What, we weren't talking about our fantasy baseball?
No one cares?
Oh.
Where do you get off saying Mussina hates black people? Buzz Bissinger is ashamed of you.
It's an old story, I'll look for the attribution.
OK...way back when, at the height of the John Rocker controversy, Peter Gammons wrote an ESPN.com piece that included this morsel:
"What Rocker said was unforgiveable. But the fact is, every team has heard similar diatribes those from small towns across America have about New York City. One of the game's best pitchers, a sophisticated, intellectual graduate of one of the world's finest universities, has splattered teammates with similar comments and boasts that he will never play without a no-trade clause to the two New York teams."
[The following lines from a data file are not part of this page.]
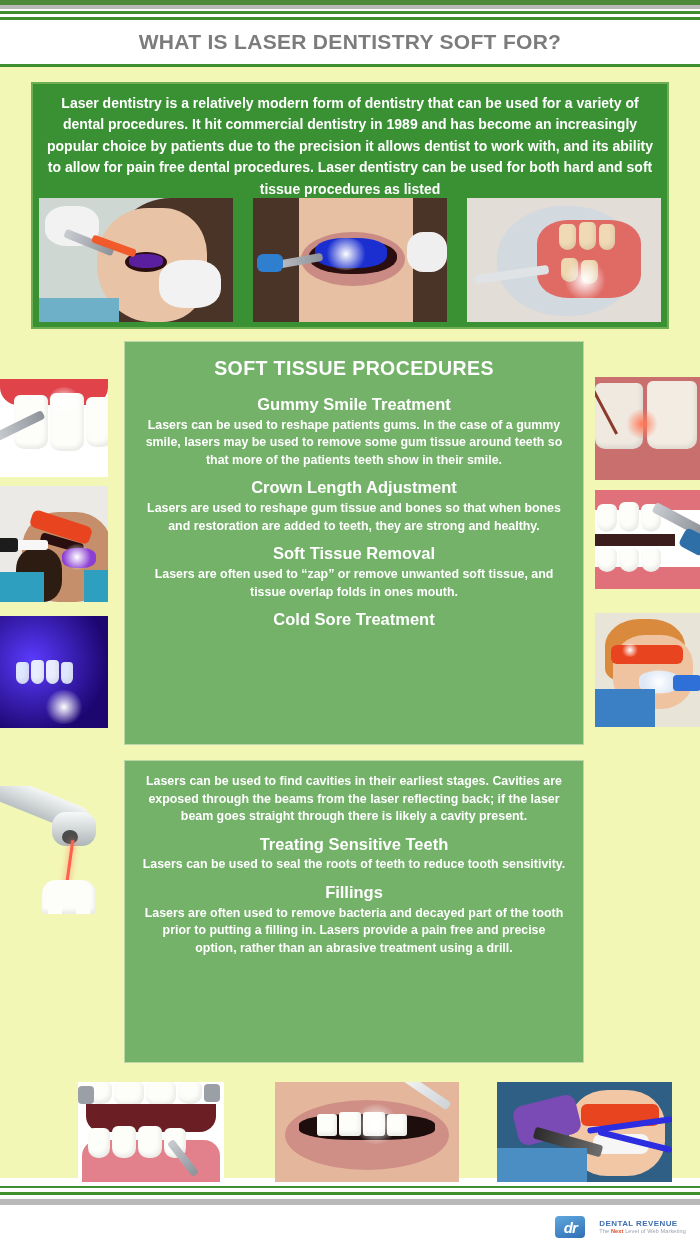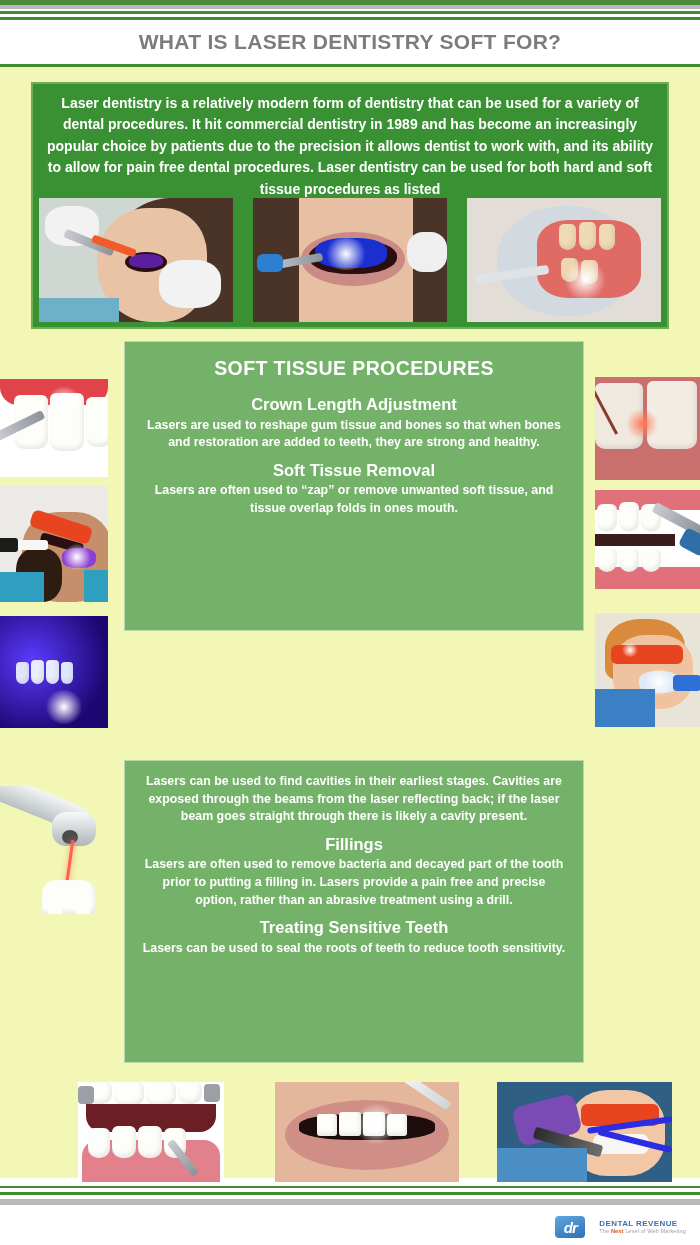"SOFT TISSUE PROCEDURES" #soft-box { height: 290px -> 404px }
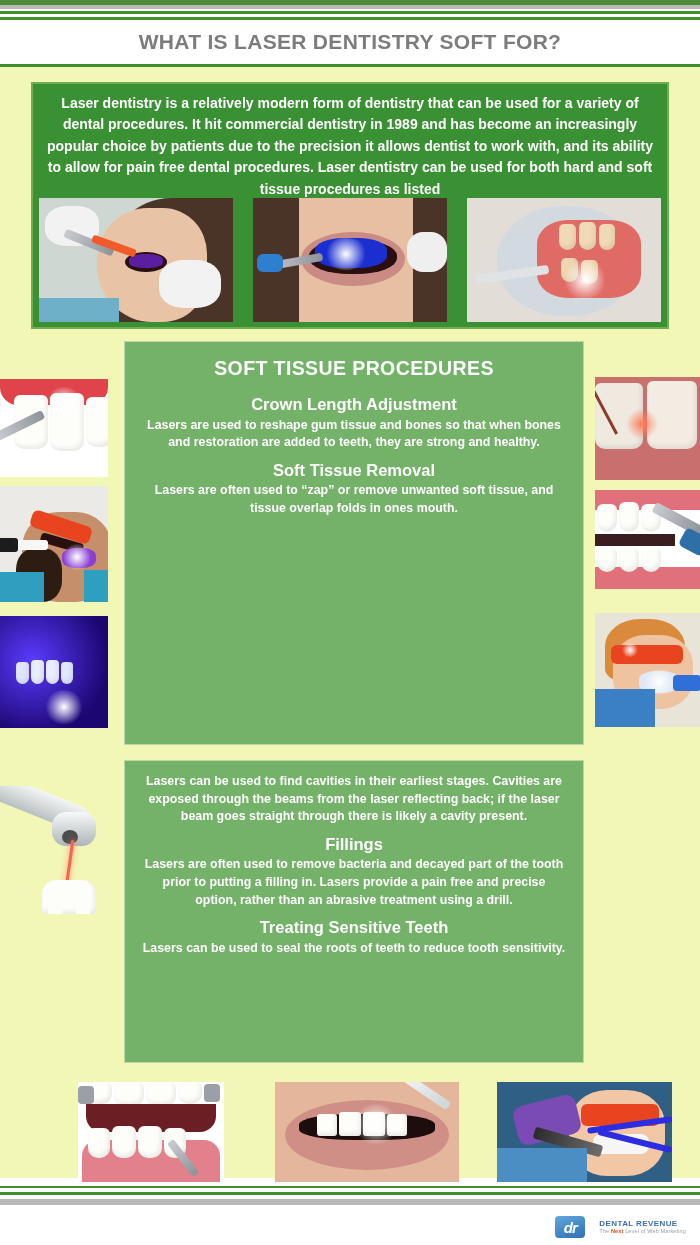"Gummy Smile Treatment" div.item { html: none -> <div> <div>Gummy Smile Treatment</div> <div>Lasers can be used to reshape patients gums. In the case of a gummy smile, lasers may be used to remove some gum tissue around teeth so that more of the patients teeth show in their smile.</div> </div> }
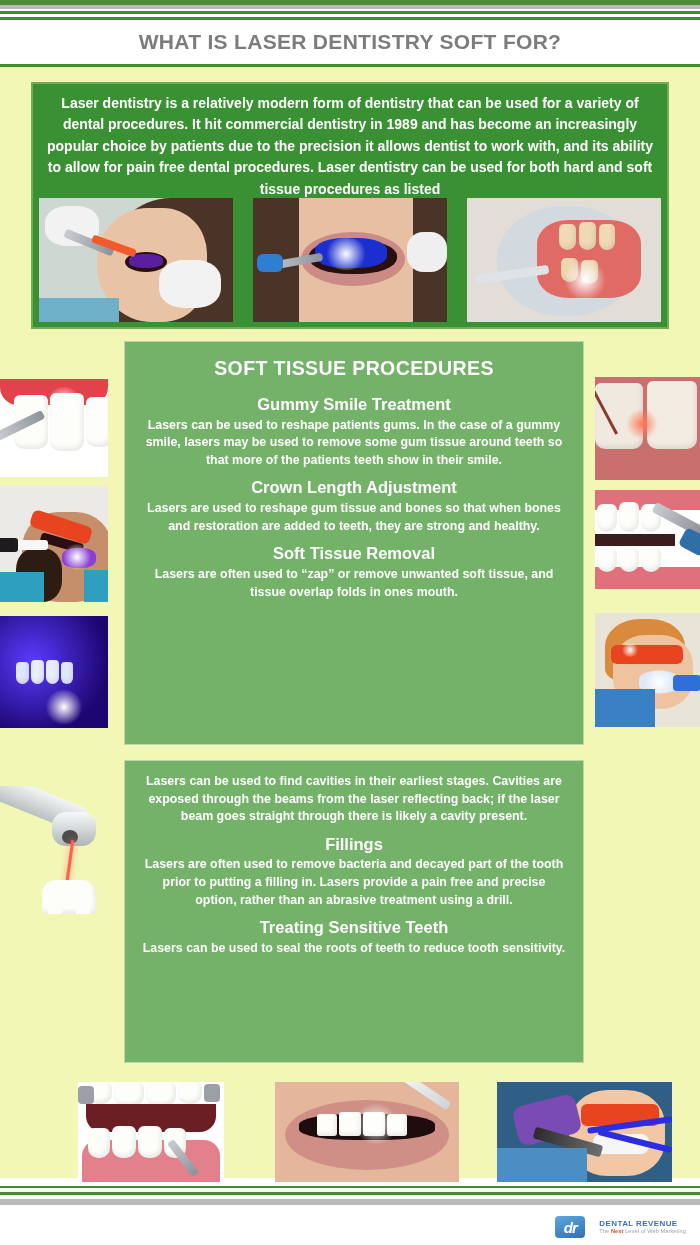"Cold Sore Treatment" div.item-title { html: none -> <div>Cold Sore Treatment</div> }
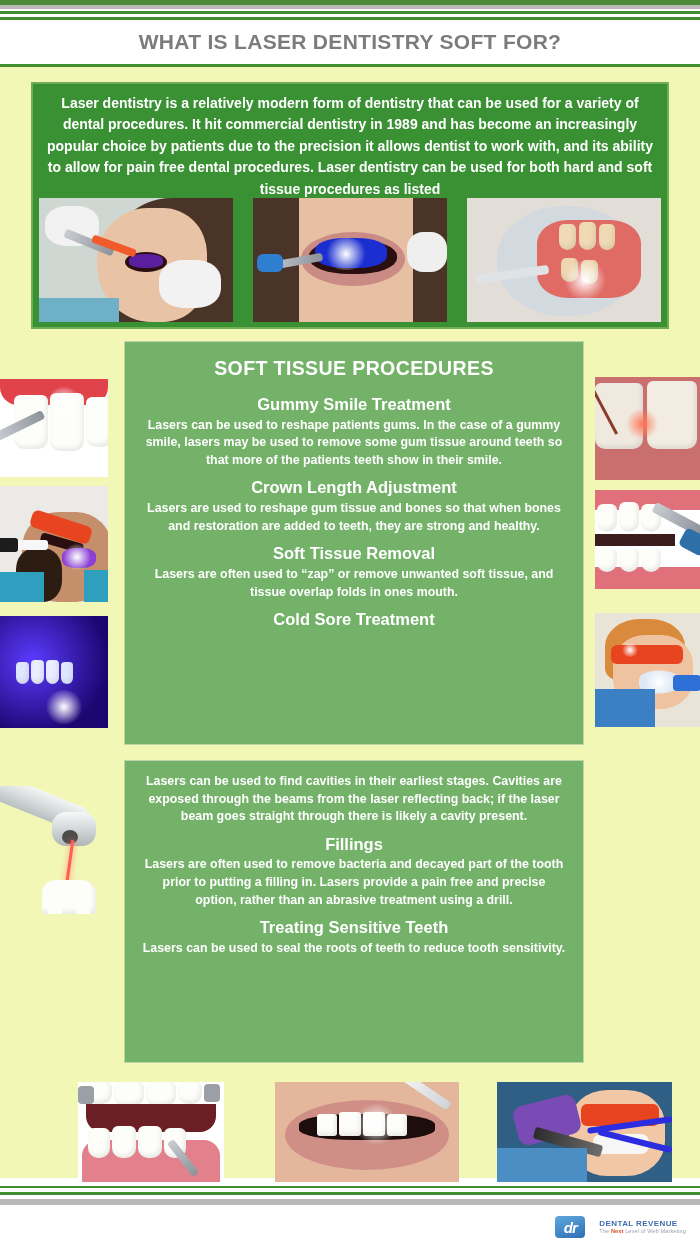"Fillings" div.item { order: before "Treating Sensitive Teeth" -> after "Treating Sensitive Teeth" }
Rob Neyer later outed Mussina as Gammons' anonymous racist. Mussina, who played for the Orioles at the time, went to Stanford.
Link
So now I say that Mussina hates black people. I also say that Brett Myers beats his wife--I can get you that background info if you need it.
mike mussina
i read your entire post. i do not hate black people. you hate black people. your link only makes you look foolisher.
thank you.
mike mussina
For the record, that was not me. Me thinks Rustoleum or Cecil. Rustoleum because of the Jason Whitlock incident, or Cecil because he hates American, old ladies, and dogs.
Colonel Steve
Cecil does not hate dogs. That only makes you look like you hate dogs. I am a dog.
Colonel Steve
By the way, was it black folks or the chosen people that Mussina hated? For some reason, I thought the latter.
Or maybe it was both. He did have a lot of versatility in his youth.
Poppycock! Mussina seems like a nice enough guy, and while that doesn't disqualify him from being a racist, a leaked Gammons source doesn't necessarily convince me that he is.
Anti-semetic for sure though, he has that look in his eye.
Just like Cecil when he's around harmless little puppies.